Tomorrow (Tuesday) is my first day on the features desk at The Dallas Morning News. It’s public knowledge that The Dallas Morning News just announced a round of buyouts, so I’m starting off my internship at an interesting time. But I come to the newsroom with a sense of optimism, knowing that this experience will be what I make it out to be. I’m ready and eager to tell stories in a new city and to explore the heck out of this place. I’ll keep you posted on what I find.

(Note: The dateline for this blog should be July 28, not 29. If I post after 6 p.m., my temperamental blog puts the following day’s date on the post. I won’t post this note every time this happens, but I will occasionally as a reminder.)

A Little Inn in New Orleans

Canopy bed … I want one for my own room!

I’m writing this blog post from a cute little inn in New Orleans. My dad and I arrived here around 10 p.m. Saturday night. A friend had recommended a nearby inn to me, but it was full for the night, so the owner told me to look into the Sunburst Inn. I’m glad we did. The tiny inn, which has a sunburst flag hanging next to the entrance, is nestled in a neighborhood that’s about six blocks from the French Quarter. I visited New Orleans last November, so the area is still fresh in my mind. My dad has never been to Louisiana, though, so he has loved seeing the clusters of small houses complete with balconies and hanging plants.
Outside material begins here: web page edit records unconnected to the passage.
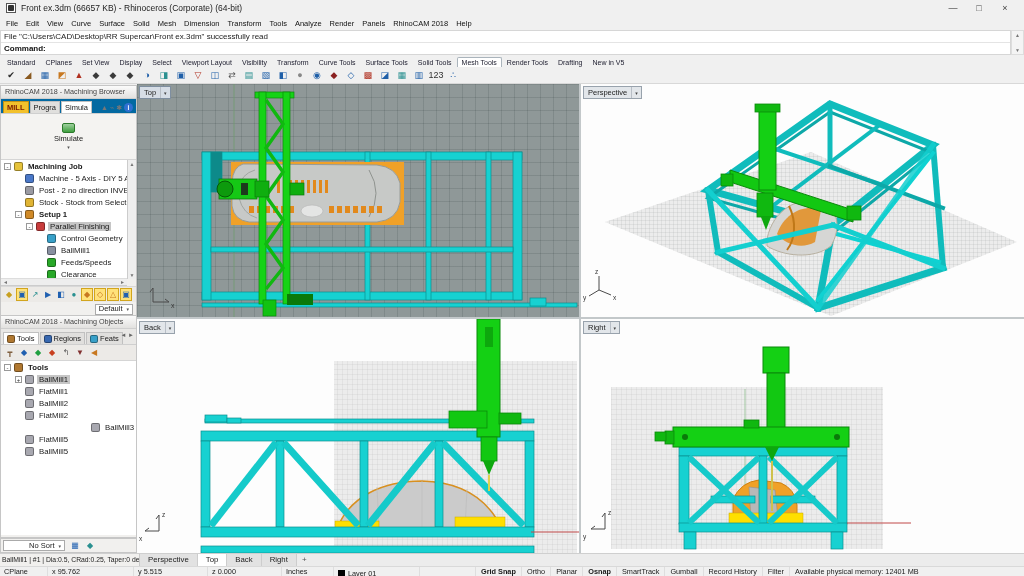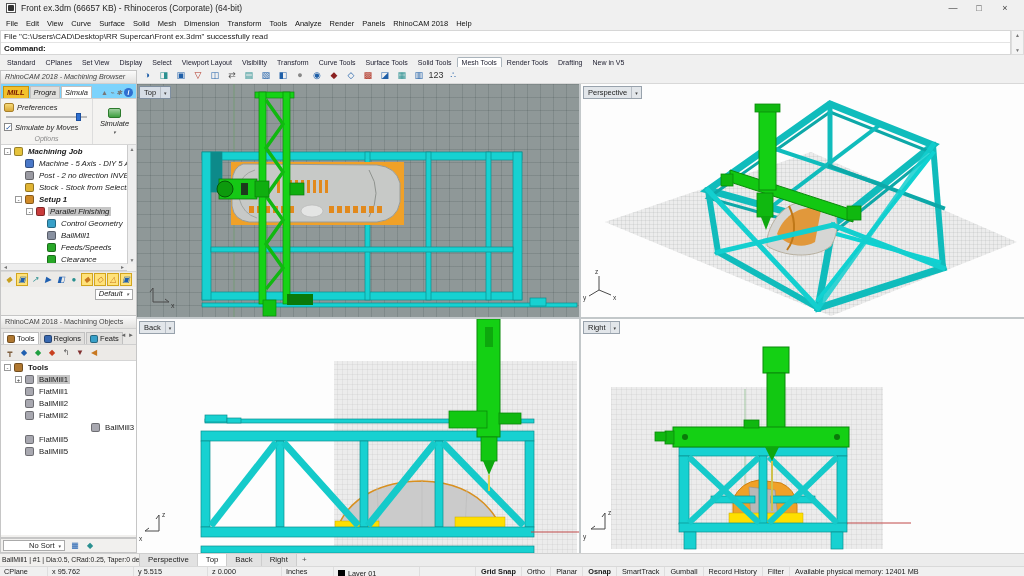"RhinoCAM 2018 - Machining Browser" #browser { font-style: italic -> none; top: 70px -> 85px }
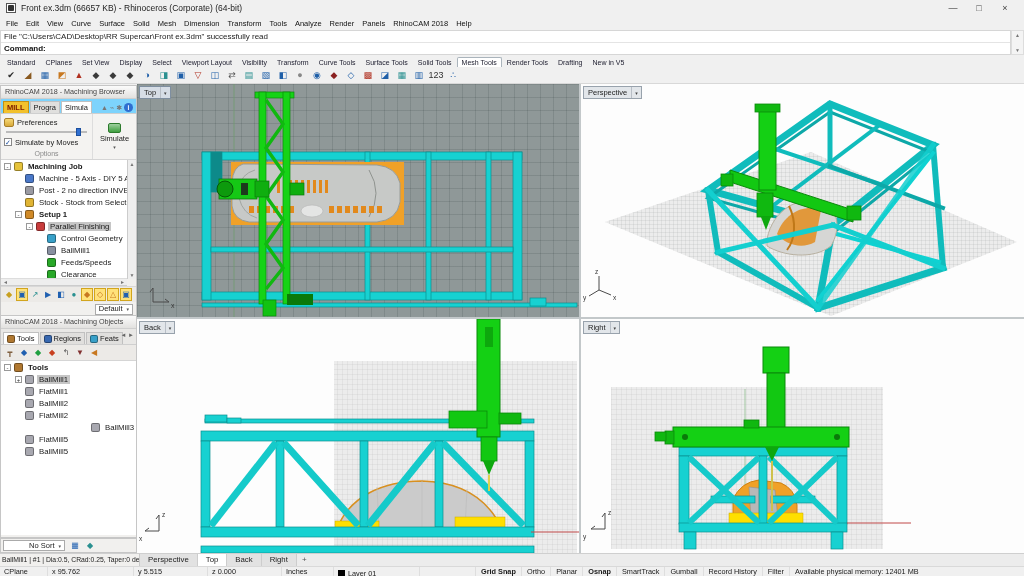"MILL" #browser-tabs { background: #7dd3fc -> #0369a1 }
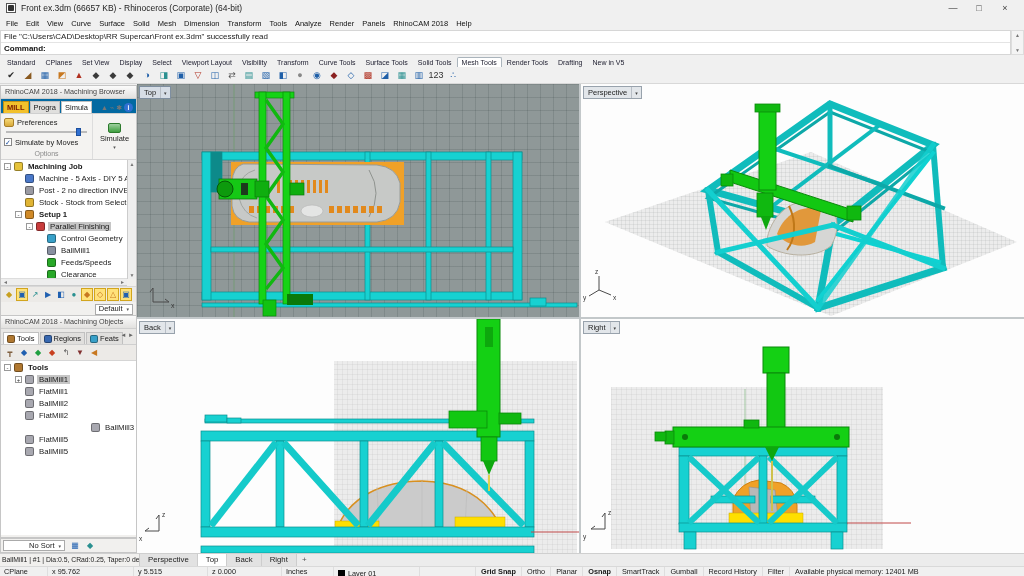"Preferences" div { html: <div> <div> <span></span> <span>Preferences</span> </div> <div> <div> <div></div> </div> </div> <div> <span>✓</span> <span>Simulate by Moves</span> </div> <div>Options</div> </div> -> none }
The Sunroof Inn sure beats a Motel 6 or some other chain hotel. I’ve always loved old houses, so this inn is just my style with all of its history, character and canopy beds. Glenn, the guy who runs the inn, said we could use his bikes in the morning to ride to the French Quarter. We’re meeting up with one of my friends in the Quarter, where I hope to introduce my dad to the gloriousness that is beignets. A trip to Cafe Du Monde, perhaps?

Next big stop after New Orleans = Dallas.